Los acontecimiento del día 30 de julio ocurren, por casualidad, diez días más tarde del acuerdo entre España y Argelia por el que reactivarán la cooperación política, económica, comercial entre ambos y se aumentará la importación de gas desde el país magrebí. En palabras de Pedro Sánchez: "España ve a Argelia no solo como un país vecino, sino como un socio estratégico y sobre todo como un país amigo".
Marruecos niega que haya actuado con chantaje y ha asegurado que es un socio fiable de España —socio que hace cinco años no tenía problema en amenazarla; qué socio tan fiable—. Es complicado imaginar que 50.000 personas decidiesen fortuitamente cruzar la frontera en el mismo día en el mismo momento.

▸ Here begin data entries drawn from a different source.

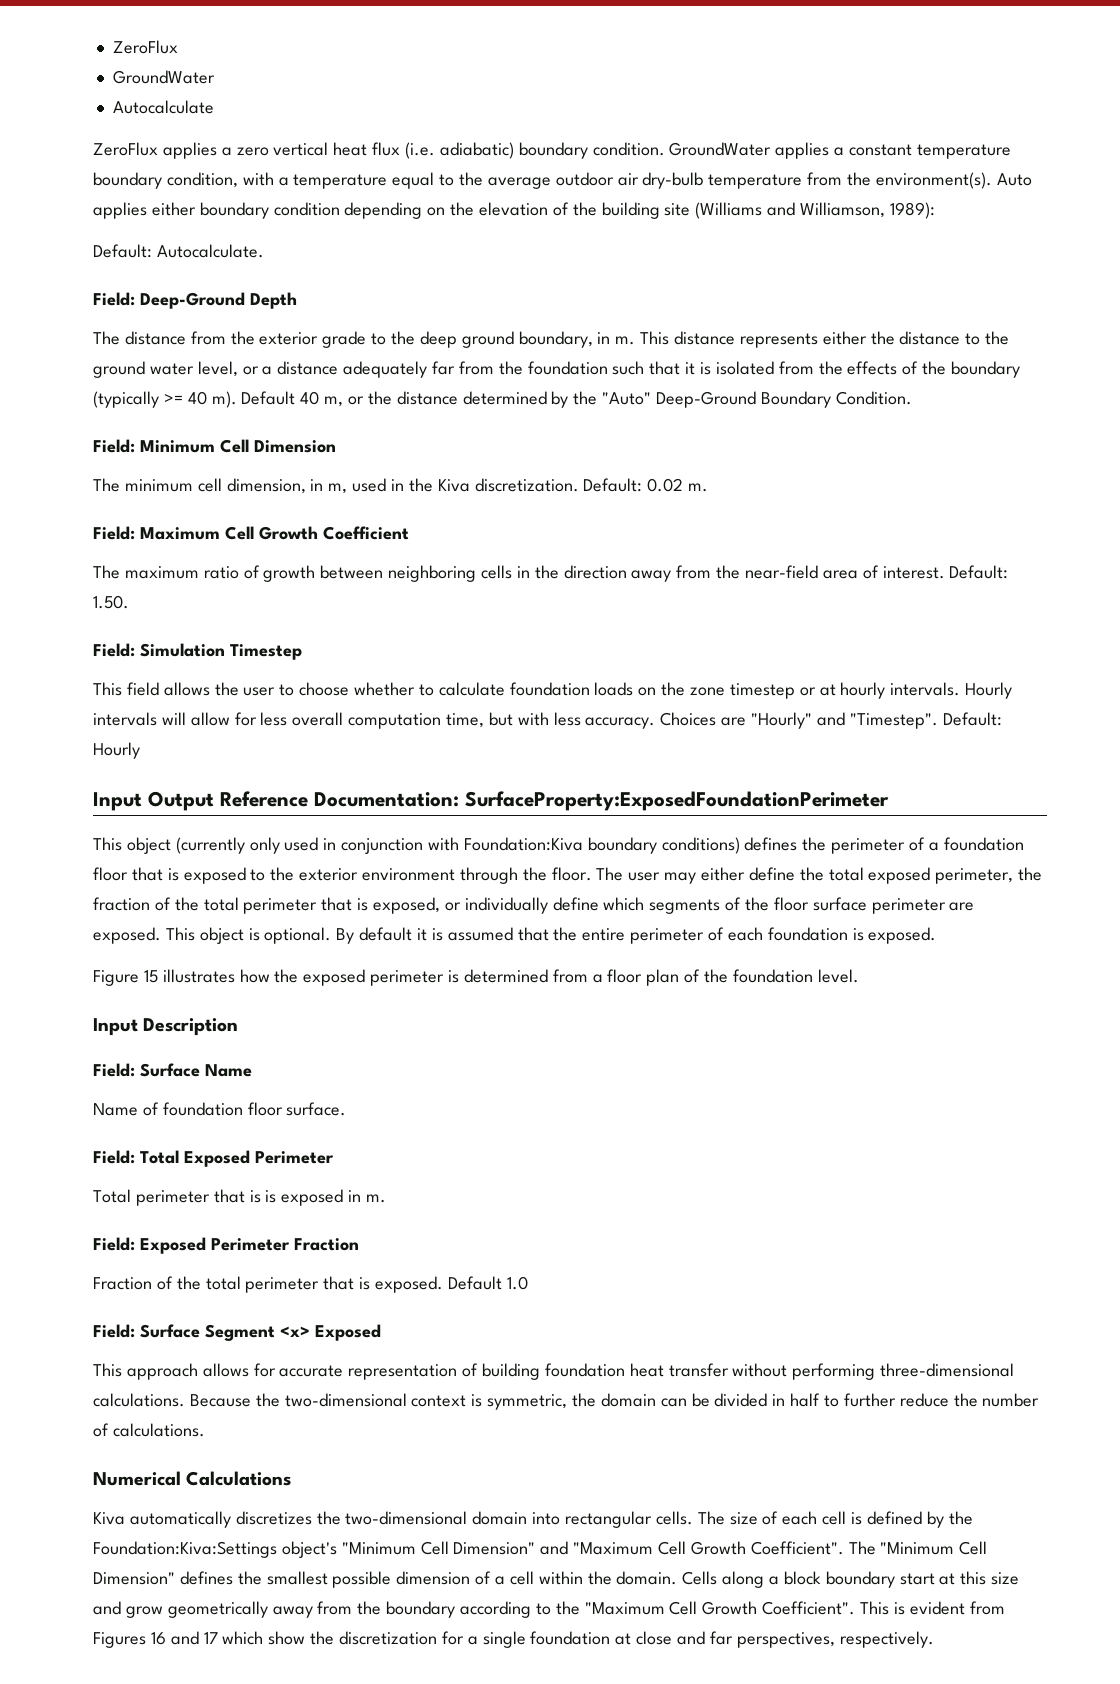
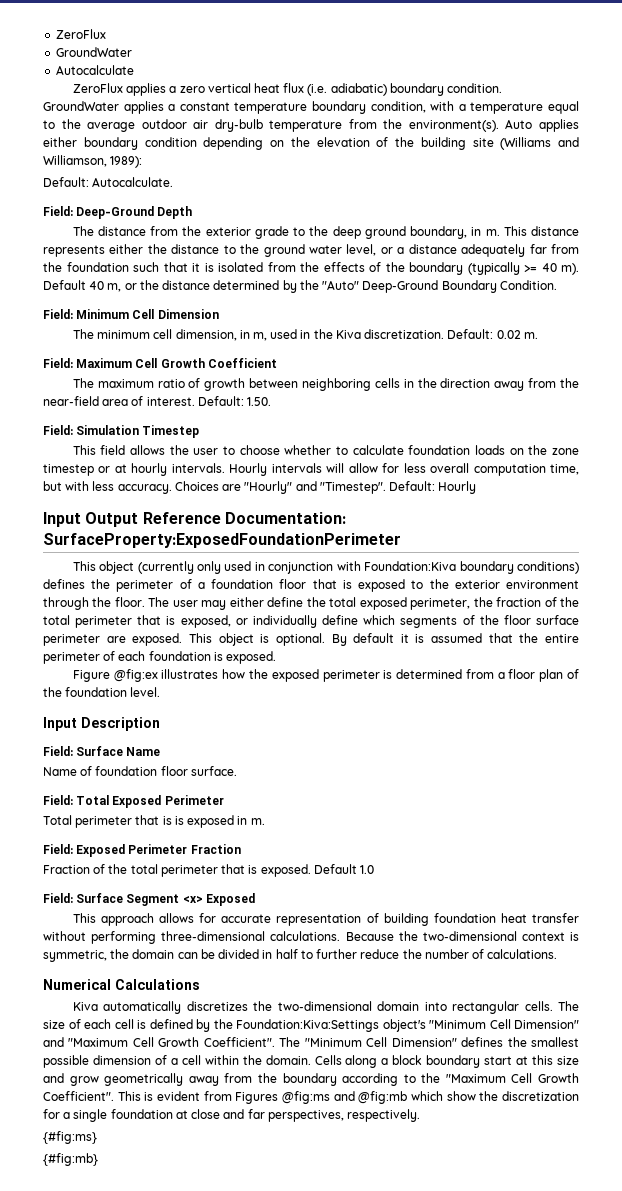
- Figure 15 illustrates how the exposed perimeter is determined from a floor plan of the foundation level.
+ Figure @fig:ex illustrates how the exposed perimeter is determined from a floor plan of the foundation level.
- This is evident from Figures 16 and 17 which show the discretization for a single foundation at close and far perspectives, respectively.
+ This is evident from Figures @fig:ms and @fig:mb which show the discretization for a single foundation at close and far perspectives, respectively.
+ {#fig:ms}
+ {#fig:mb}

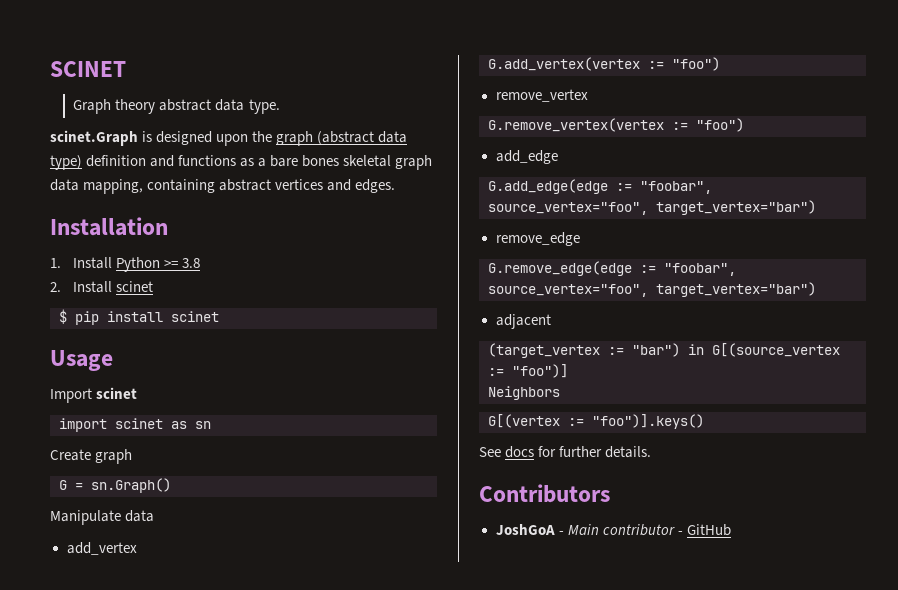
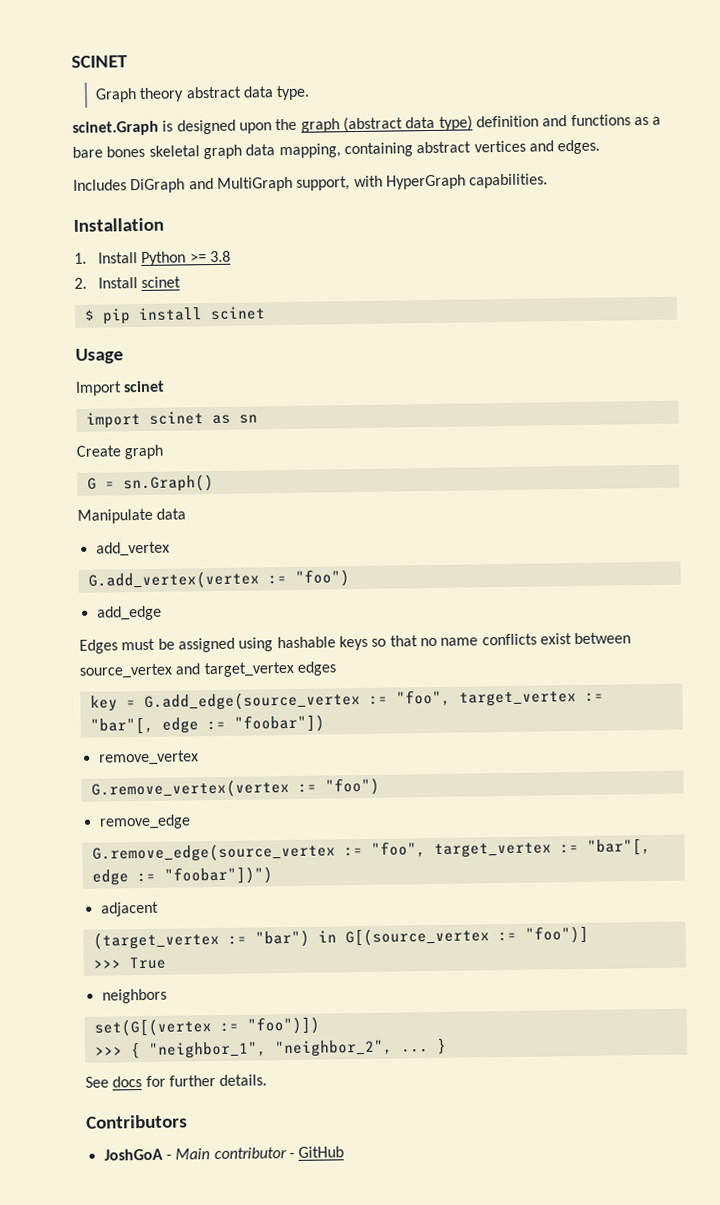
+ Includes DiGraph and MultiGraph support, with HyperGraph capabilities.
+ add_edge
+ Edges must be assigned using hashable keys so that no name conflicts exist between source_vertex and target_vertex edges
+ key = G.add_edge(source_vertex := "foo", target_vertex := "bar"[, edge := "foobar"])
  remove_vertex
  G.remove_vertex(vertex := "foo")
- add_edge
- G.add_edge(edge := "foobar", source_vertex="foo", target_vertex="bar")
  remove_edge
- G.remove_edge(edge := "foobar", source_vertex="foo", target_vertex="bar")
+ G.remove_edge(source_vertex := "foo", target_vertex := "bar"[, edge := "foobar"])")
- Neighbors
- G[(vertex := "foo")].keys()
+ >>> True
+ neighbors
+ set(G[(vertex := "foo")])
+ >>> { "neighbor_1", "neighbor_2", ... }

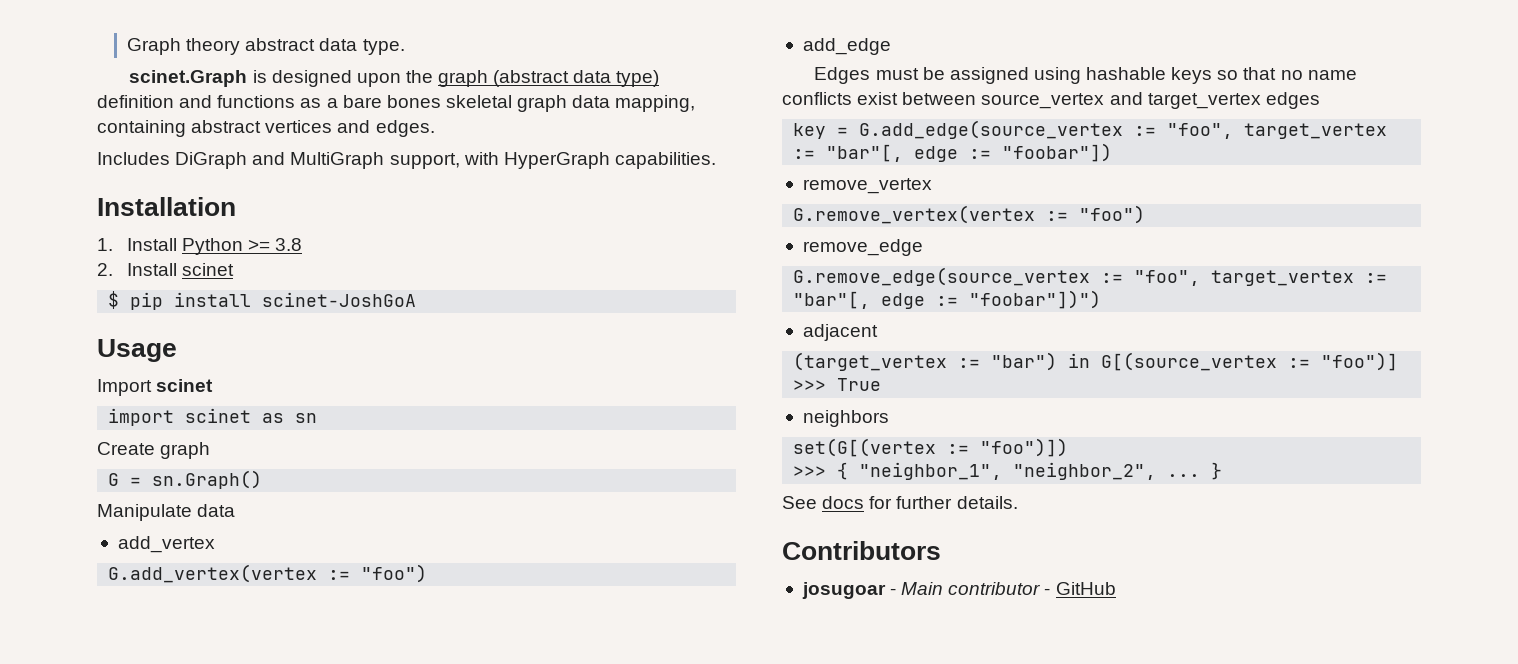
- SCINET
- $ pip install scinet
+ $ pip install scinet-JoshGoA
- JoshGoA - Main contributor - GitHub
+ josugoar - Main contributor - GitHub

Y si lo hiciesen por conveniencia personal, sin responder a los intereses de ninguna institución superior, la capacidad de organización horizontal de tal masa de gente debería ser estudiada.
A falta de mayores datos queda por saber cómo lo hizo, pero el momento en el que ocurre y la dimensión de los hechos invita a pensar que se trata de nuevo de un ataque híbrido. Un recordatorio de que las concesiones sobre el Sáhara no son suficientes. Una advertencia de que puede Marruecos puede castigar a España cada vez que actúe contrariamente a sus intereses. En esta ocasión, estrechando lazos con su principal amenaza, Argelia.

Manuel Marín Gastón doctor en seguridad, análisis de riesgos y conflictos por la Universidad Antonio de Nebrija. Actualmente es profesor de Relaciones Internacionales es esta institución. Su labor investigadora aborda temas de seguridad internacional, agresiones híbridas y el derecho internacional al uso de la fuerza.